(Stored records)

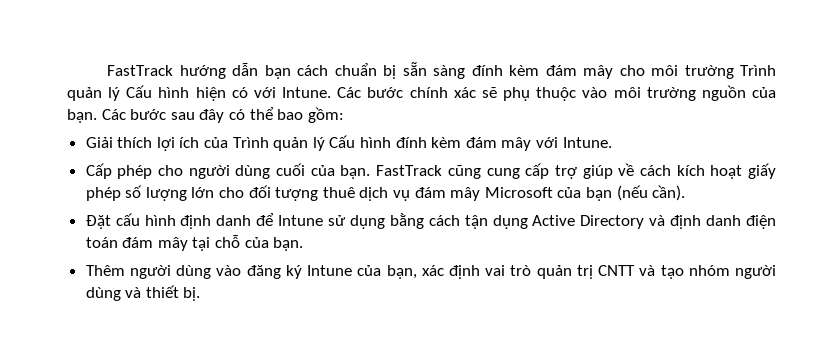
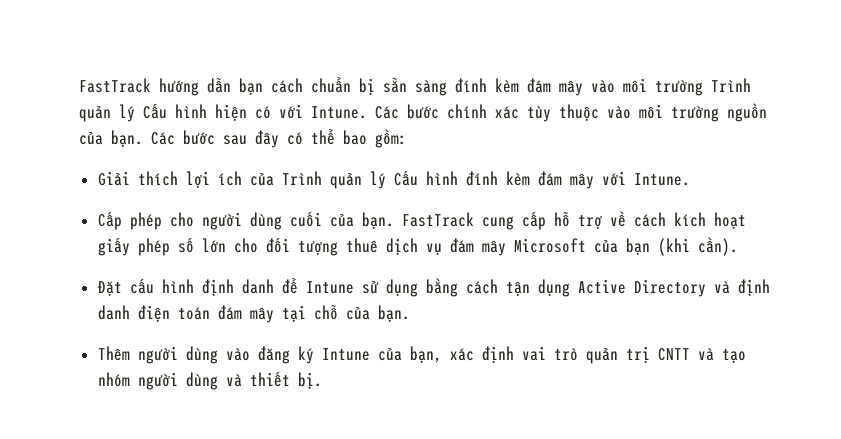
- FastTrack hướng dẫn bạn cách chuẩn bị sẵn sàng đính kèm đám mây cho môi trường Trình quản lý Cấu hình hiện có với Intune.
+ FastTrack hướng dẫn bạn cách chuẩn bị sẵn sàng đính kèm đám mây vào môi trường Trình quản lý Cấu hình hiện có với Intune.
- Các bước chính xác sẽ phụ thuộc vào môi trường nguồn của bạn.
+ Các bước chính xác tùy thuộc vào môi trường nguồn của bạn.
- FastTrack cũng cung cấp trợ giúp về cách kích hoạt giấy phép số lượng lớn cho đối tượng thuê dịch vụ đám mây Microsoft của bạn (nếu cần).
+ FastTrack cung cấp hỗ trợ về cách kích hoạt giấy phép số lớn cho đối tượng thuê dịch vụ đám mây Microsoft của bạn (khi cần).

---

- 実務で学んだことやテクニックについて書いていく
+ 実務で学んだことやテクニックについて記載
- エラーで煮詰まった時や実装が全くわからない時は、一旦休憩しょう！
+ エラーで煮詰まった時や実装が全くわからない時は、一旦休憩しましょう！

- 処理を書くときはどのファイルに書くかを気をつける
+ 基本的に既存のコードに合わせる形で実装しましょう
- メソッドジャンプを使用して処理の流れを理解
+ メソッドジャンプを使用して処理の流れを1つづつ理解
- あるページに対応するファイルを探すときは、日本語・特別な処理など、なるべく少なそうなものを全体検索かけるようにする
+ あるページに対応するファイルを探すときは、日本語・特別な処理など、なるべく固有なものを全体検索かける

■ **THE PROBLEM**
Please return the lines above that run from the line containing "- FastTrack hướng" to the line containing "bạn (khi cần).", inclusive, exactly and with no other lines.

■ **ANSWER**
- FastTrack hướng dẫn bạn cách chuẩn bị sẵn sàng đính kèm đám mây cho môi trường Trình quản lý Cấu hình hiện có với Intune.
+ FastTrack hướng dẫn bạn cách chuẩn bị sẵn sàng đính kèm đám mây vào môi trường Trình quản lý Cấu hình hiện có với Intune.
- Các bước chính xác sẽ phụ thuộc vào môi trường nguồn của bạn.
+ Các bước chính xác tùy thuộc vào môi trường nguồn của bạn.
- FastTrack cũng cung cấp trợ giúp về cách kích hoạt giấy phép số lượng lớn cho đối tượng thuê dịch vụ đám mây Microsoft của bạn (nếu cần).
+ FastTrack cung cấp hỗ trợ về cách kích hoạt giấy phép số lớn cho đối tượng thuê dịch vụ đám mây Microsoft của bạn (khi cần).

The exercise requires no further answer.